Final Diagnosis Angiomyolipoma
 
Discussion
Renal angiomyolipomas (AML) are a type of benign renal neoplasm encountered both sporadically and as part of a phakomatosis, most commonly tuberous sclerosis. They are considered one of a number of tumours with perivascular epitheloid cellular differentiation (PEComas) and are composed of vascular, smooth muscle and fat elements. They can spontaneously haemorrhage, which can be fatal. AMLs usually have characteristic radiographic appearances2.

The cornerstone of diagnosis on all modalities is the demonstration of macroscopic fat, however in the setting of haemorrhage, or when lesions happen to contain little fat, it may be difficult to distinguish an AML from a renal cell carcinoma3.

The sonographic features are:

- Tend to appear as hyperechoic lesions on ultrasound, located in the cortex and with posterior acoustic shadowing4.
- In the setting of tuberous sclerosis, they may be so numerous that the entire kidney is affected, appearing echogenic with the loss of normal corticomedullary differentiation4.
- Contrast-enhanced ultrasound5:
  * tend to enhance peripherally.
  * decreased central enhancement, compared with normal cortex.

Angiomyolipomas found incidentally usually require no therapy (when small), although follow-up is recommended to assess for growth. Small solitary AMLs (< 20 mm) probably do not require follow-up due to their slow growth6.
Larger AMLs, or those that have been symptomatic, can be electively embolised and/or resected with a partial nephrectomy. Lesions that present with retroperitoneal haemorrhage often requires emergency embolisation as a life-saving measure. mTOR inhibitors (e.g. everolimus) have been shown to significantly decrease AML size and may help to preserve renal function in tuberose sclerosis patients3.

 
Case References
1. Hélénon O, Merran S, Paraf F et-al. Unusual fat-containing tumors of the kidney: a diagnostic dilemma. Radiographics. 1997;17 (1): 129-44. doi:10.1148/radiographics.17.1.9017804 - Pubmed citation.
2. Logue LG, Acker RE, Sienko AE. Best cases from the AFIP: angiomyolipomas in tuberous sclerosis.
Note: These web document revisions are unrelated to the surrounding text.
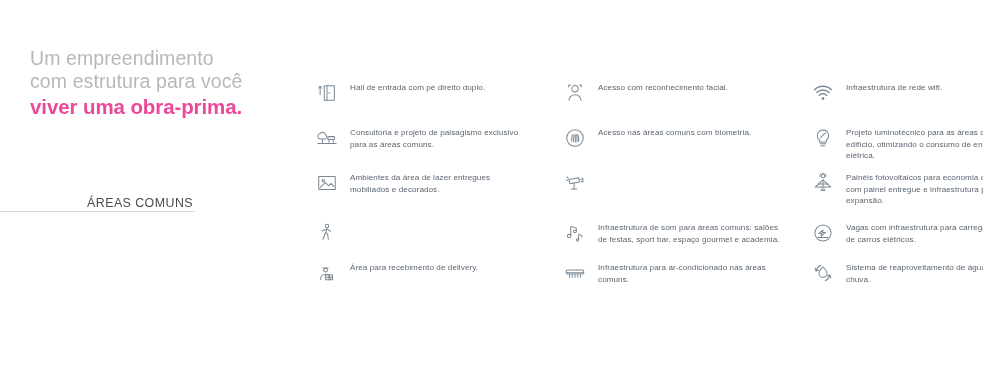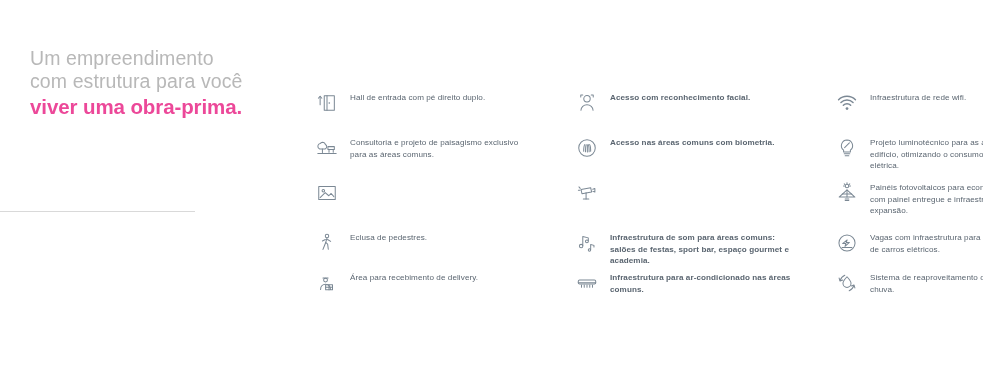--- a/index.html
+++ b/index.html
@@ -73,22 +73,21 @@
   }
 
   
   .columns {
     position: absolute;
     left: 312px;
     top: 78px;
     width: 671px;
     height: 230px;
     display: flex;
-    gap: 12px;
-    margin-top: 10px;
+    gap: 0;
   }
   .column {
     position: relative;
     width: 248px;
     flex: 0 0 auto;
   }
   .column.col-3 { width: 215px; }
 
   .feature {
     position: absolute;
@@ -113,21 +112,21 @@
   }
   .feature .feature-text {
     flex: 1 1 auto;
     font-size: 8.1px;
     line-height: 11.6px;
     color: #5a6570;
     letter-spacing: 0.08px;
     padding-top: 4px;
   }
   .column.col-1 .feature-text { max-width: 170px; }
-  .column.col-2 .feature-text { max-width: 190px; font-weight: bold; }
+  .column.col-2 .feature-text { max-width: 190px; }
   .column.col-3 .feature-text { max-width: 175px; }
 
   
   .row-0 { top: 0px; }
   .row-1 { top: 45px; }
   .row-2 { top: 90px; }
   .row-3 { top: 140px; }
   .row-4 { top: 180px; }
 
   .ico { stroke: #7b8894; stroke-width: 1.1; fill: none;
@@ -140,20 +139,23 @@
 <div id="page">
 
   <div class="left-panel">
 
     <div class="headline">
       <div class="headline-line">Um empreendimento</div>
       <div class="headline-line">com estrutura para você</div>
       <div class="headline-line strong">viver uma obra-prima.</div>
     </div>
 
+    <div class="section-label-wrap">
+      <span class="section-label">ÁREAS COMUNS</span>
+    </div>
     <div class="section-divider"></div>
   </div>
 
   <div class="columns">
 
     <div class="column col-1">
 
       <div class="feature row-0">
         <span class="icon-box">
           <svg viewBox="0 0 24 24">
@@ -182,33 +184,33 @@
       </div>
 
       <div class="feature row-2">
         <span class="icon-box">
           <svg viewBox="0 0 24 24">
             <rect class="ico" x="3" y="5" width="18" height="14"></rect>
             <circle class="ico" cx="8" cy="9.5" r="1.4"></circle>
             <polyline class="ico" points="4.5,17 10,11.5 14,15 16.5,12.5 19.5,16"></polyline>
           </svg>
         </span>
+        <span class="feature-text">Ambientes da área de lazer entregues mobiliados e decorados.</span>
       </div>
 
       <div class="feature row-3">
         <span class="icon-box">
           <svg viewBox="0 0 24 24">
             <circle class="ico" cx="12" cy="4.3" r="1.9"></circle>
             <path class="ico" d="M12 6.6 10.6 11.4 12.7 13.2 13.4 18.8"></path>
             <path class="ico" d="M10.6 11.4 9.2 15 7.6 19"></path>
             <path class="ico" d="M10.2 8.2 7 9.8"></path>
             <path class="ico" d="M12.6 8.2 16 10.2"></path>
           </svg>
         </span>
-        <span class="feature-text">Eclusa de pedestres.</span>
       </div>
 
       <div class="feature row-4">
         <span class="icon-box">
           <svg viewBox="0 0 24 24">
             <path class="ico" d="M7.6 6.6h5.6"></path>
             <circle class="ico" cx="10.4" cy="8.8" r="2.1"></circle>
             <path class="ico" d="M5 19c0-3.3 2.4-5.6 5.4-5.6 3 0 5.4 2.3 5.4 5.6"></path>
             <rect class="ico" x="10.5" y="14" width="7.5" height="5.4"></rect>
             <line class="ico" x1="10.5" y1="16.7" x2="18" y2="16.7"></line>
Radiographics. 23 (1): 241-6. doi:10.1148/rg.231025109 - Pubmed citation.
3. Eble JN. Angiomyolipoma of kidney. Semin Diagn Pathol. 1998;15 (1): 21-40. Pubmed citation.
4. Harriet J. Paltiel Sonography of Pediatric Renal Tumors January 2007 (volume 2 issue 1 Pages 89-104 DOI: 10.1016/j.cult.2007.01.004)
5. Malhi H, Grant EG, Duddalwar V. Contrast-Enhanced Ultrasound of the Liver and Kidney. Radiol. Clin. North Am. 2014;52 (6): 1177-1190. doi:10.1016/j.rcl.2014.07.005 - Pubmed citation.
6. Maclean DF, Sultana R, Radwan R et-al. Is the follow-up of small renal angiomyolipomas a necessary precaution?. Clin Radiol. 2014;69 (8): 822-6. doi:10.1016/j.crad.2014.03.016 - Pubmed citation.

 
Technical Details
Ultrasound scanner. - Voluson 730 PRO. General Electric.
Transducer. – 2 - 6MHz convex array
Scanning in longitudinal planes.
 
Follow Up The angiomyolipomas found did not require therapy (they are small), although follow-up was recommended to assess for growth.